Billy Bragg sums up the rights game here and why eventually they will lose.
The latest creation in their war against accountability is “cancel culture”, an ill-defined notion that takes in corporate moves to recognise structural racism, the toppling of statues, social media bullying, public shaming and other diverse attempts to challenge the status quo.
An open letter that is clearly decrying cancel culture (without naming it as such), signed by 150 academics and writers from all sides of the political spectrum, appeared this week in Harper’s Magazine. The signatories complained of a censoriousness that was stifling debate and called for arguments to be settled by persuasion rather than action. Lip service was paid to the menace of Donald Trump, but the main thrust of their argument was a howl of anguish from a group that has suddenly found its views no longer treated with reverence.

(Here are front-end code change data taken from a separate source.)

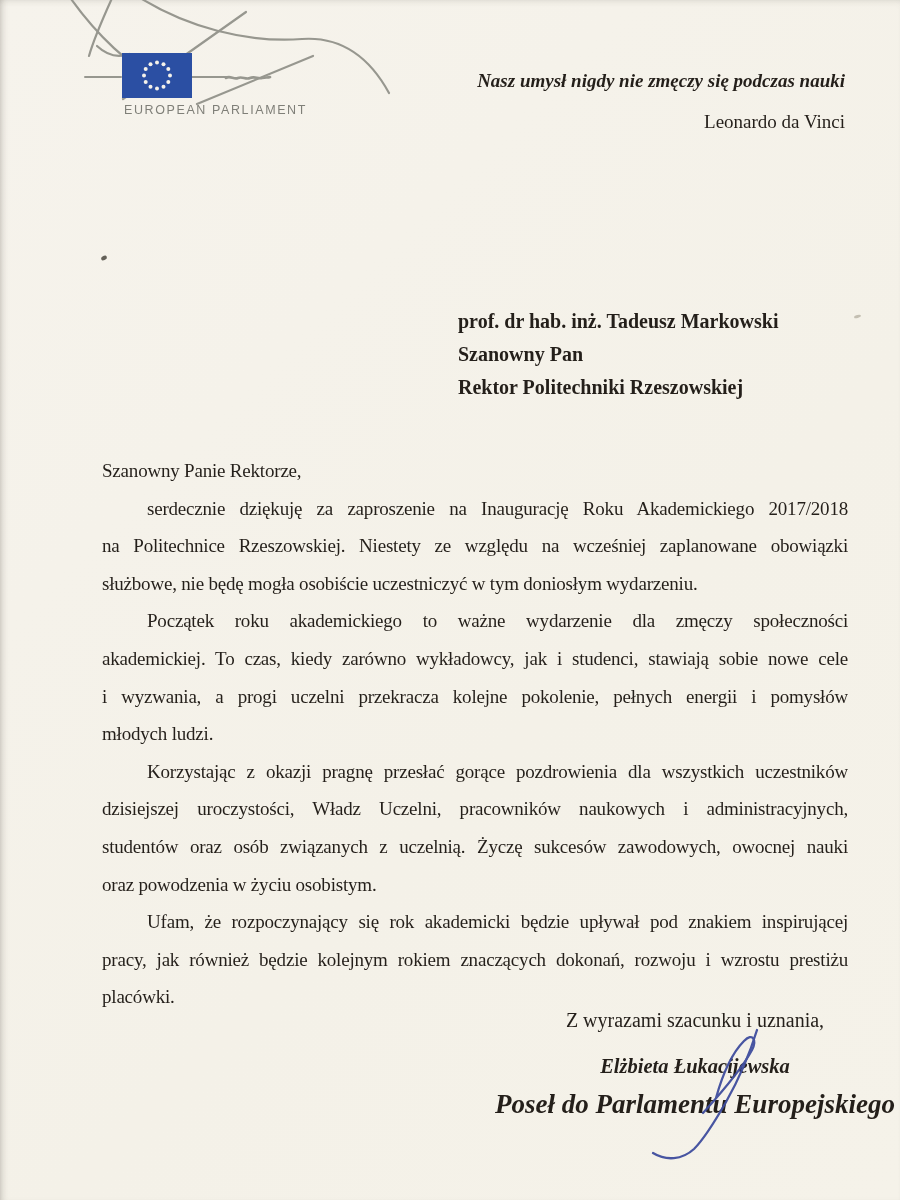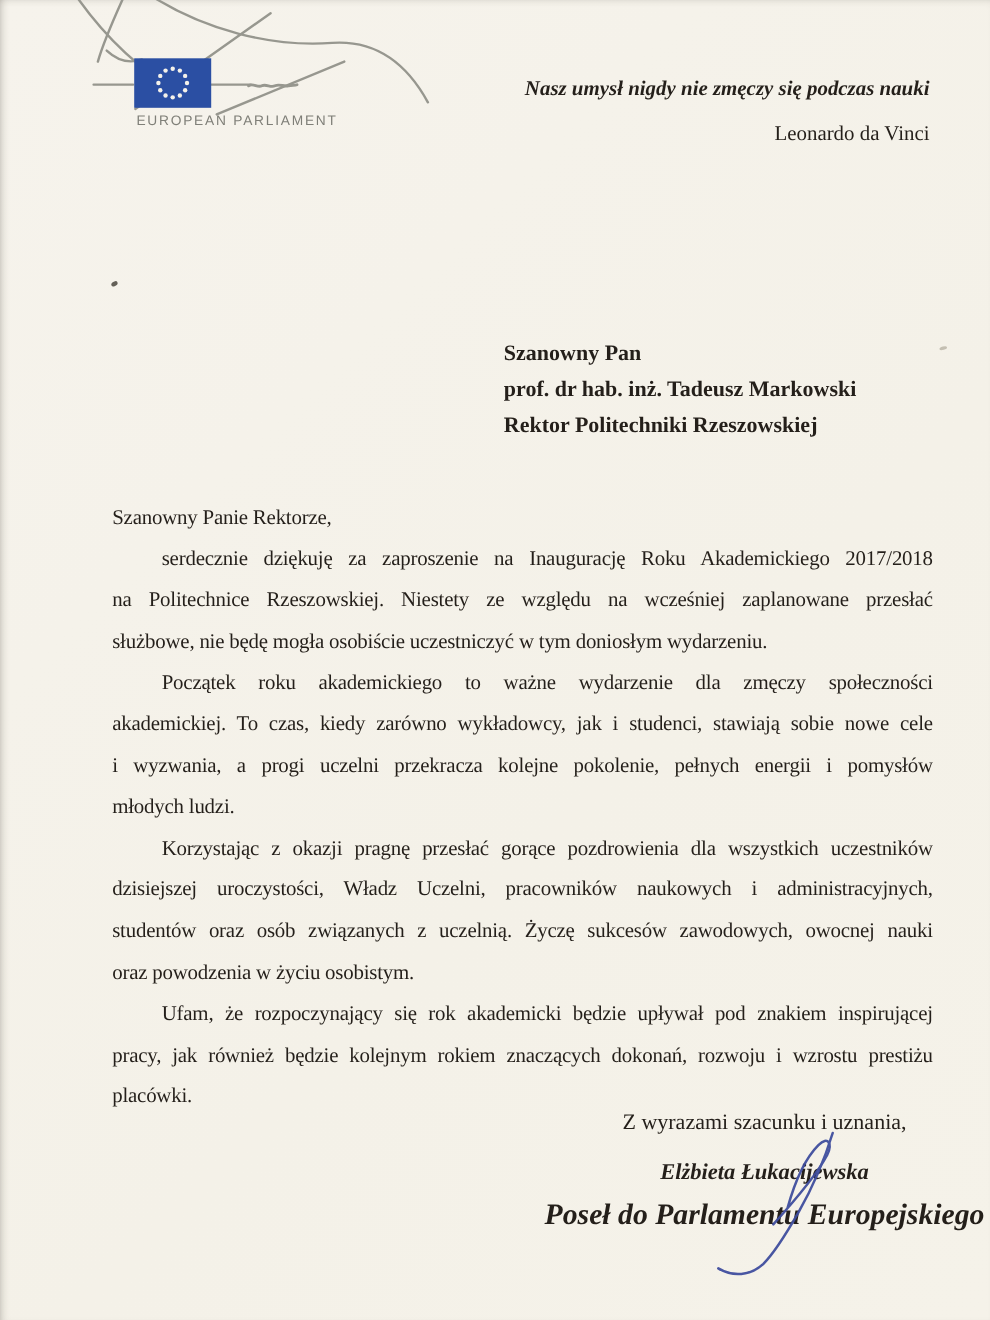--- a/index.html
+++ b/index.html
@@ -93,8 +93,8 @@
 
 
   <div class="abs addressee">
+    <div>prof. dr hab. inż. Tadeusz Markowski</div>
     <div>Szanowny Pan</div>
-    <div>prof. dr hab. inż. Tadeusz Markowski</div>
     <div>Rektor Politechniki Rzeszowskiej</div>
   </div>
 

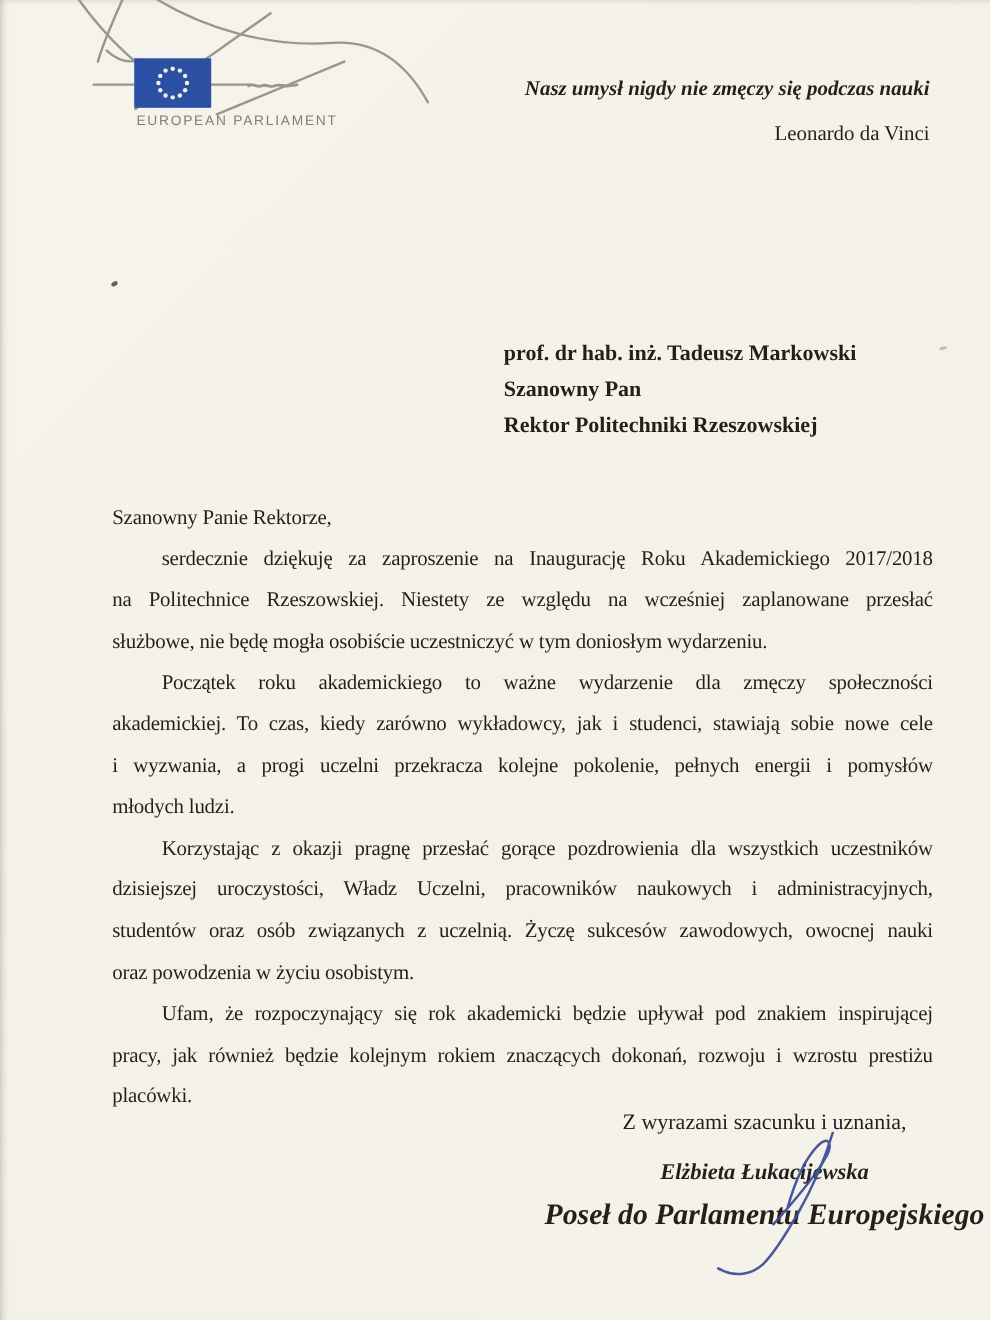--- a/index.html
+++ b/index.html
@@ -102,7 +102,7 @@
     <div class="line">Szanowny Panie Rektorze,</div>
 
     <div class="line indent fill">serdecznie dziękuję za zaproszenie na Inaugurację Roku Akademickiego 2017/2018</div>
-    <div class="line fill">na Politechnice Rzeszowskiej. Niestety ze względu na wcześniej zaplanowane przesłać</div>
+    <div class="line fill">na Politechnice Rzeszowskiej. Niestety ze względu na wcześniej zaplanowane obowiązki</div>
     <div class="line">służbowe, nie będę mogła osobiście uczestniczyć w tym doniosłym wydarzeniu.</div>
 
     <div class="line indent fill">Początek roku akademickiego to ważne wydarzenie dla zmęczy społeczności</div>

Many of those who attached their names to the letter are longstanding cultural arbiters, who, in the past, would only have had to fear the disapproval of their peers. Social media has burst their bubble and they now find that anyone with a Twitter account can challenge their opinions. The letter was their demand for a safe space.
One of the signatories, the New York Times opinion columnist Bari Weiss, touched on the source of this malaise when she claimed recently that a “civil war” was going on across publications and companies across the US between those she described as “the (mostly young) wokes and the (mostly 40+) liberals”. Was it really a surprise to discover that some younger people might hold strong views that diverge with those of older generations?
Her revelation seems to be borne out in the most contentious issue in British politics – Brexit. Opinion is divided less on class or ideological lines, and more by age. Political conflict today is increasingly a battle between the young and the old.
Over the past decade, the right to make inflammatory statements has become a hot button issue for the reactionary right, who have constructed tropes such as political correctness and virtue signalling to enable them to police the limits of social change while portraying themselves as victims of an organised assault on liberty itself.
Nah, Billy is anything but that, he is that rare thing an artist who has always put his money where his mouth is. Be it, Rock against Fasism, the miners strike, CND, Poll Tax the wars in Iraq. Billy has always helped the oppreseed find a voice. He is a true hero.
Over the past decade, the right to make inflammatory statements has become a hot button issue for the reactionary right, who have constructed tropes such as political correctness and virtue signalling to enable them to police the limits of social change while portraying themselves as victims of an organised assault on liberty itself.
Disagree PC, virtue signalling and cancel culture seem far more those kind of words and phrases. You know the ones that imply the sayer is the victim and ask for a safe space from such ideas.
I was honestly enjoying the thread until your post. Everything said was reasonable. Cancel culture has been weaponized; it has ruined people’s lives unjustly and we knew as far back as the 1700s that mob justice is utterly terrible.
disagree, but clearly you don't feel cancel culture is yet another example of the reactionary right to both cry victim and ask for a safe space from protest.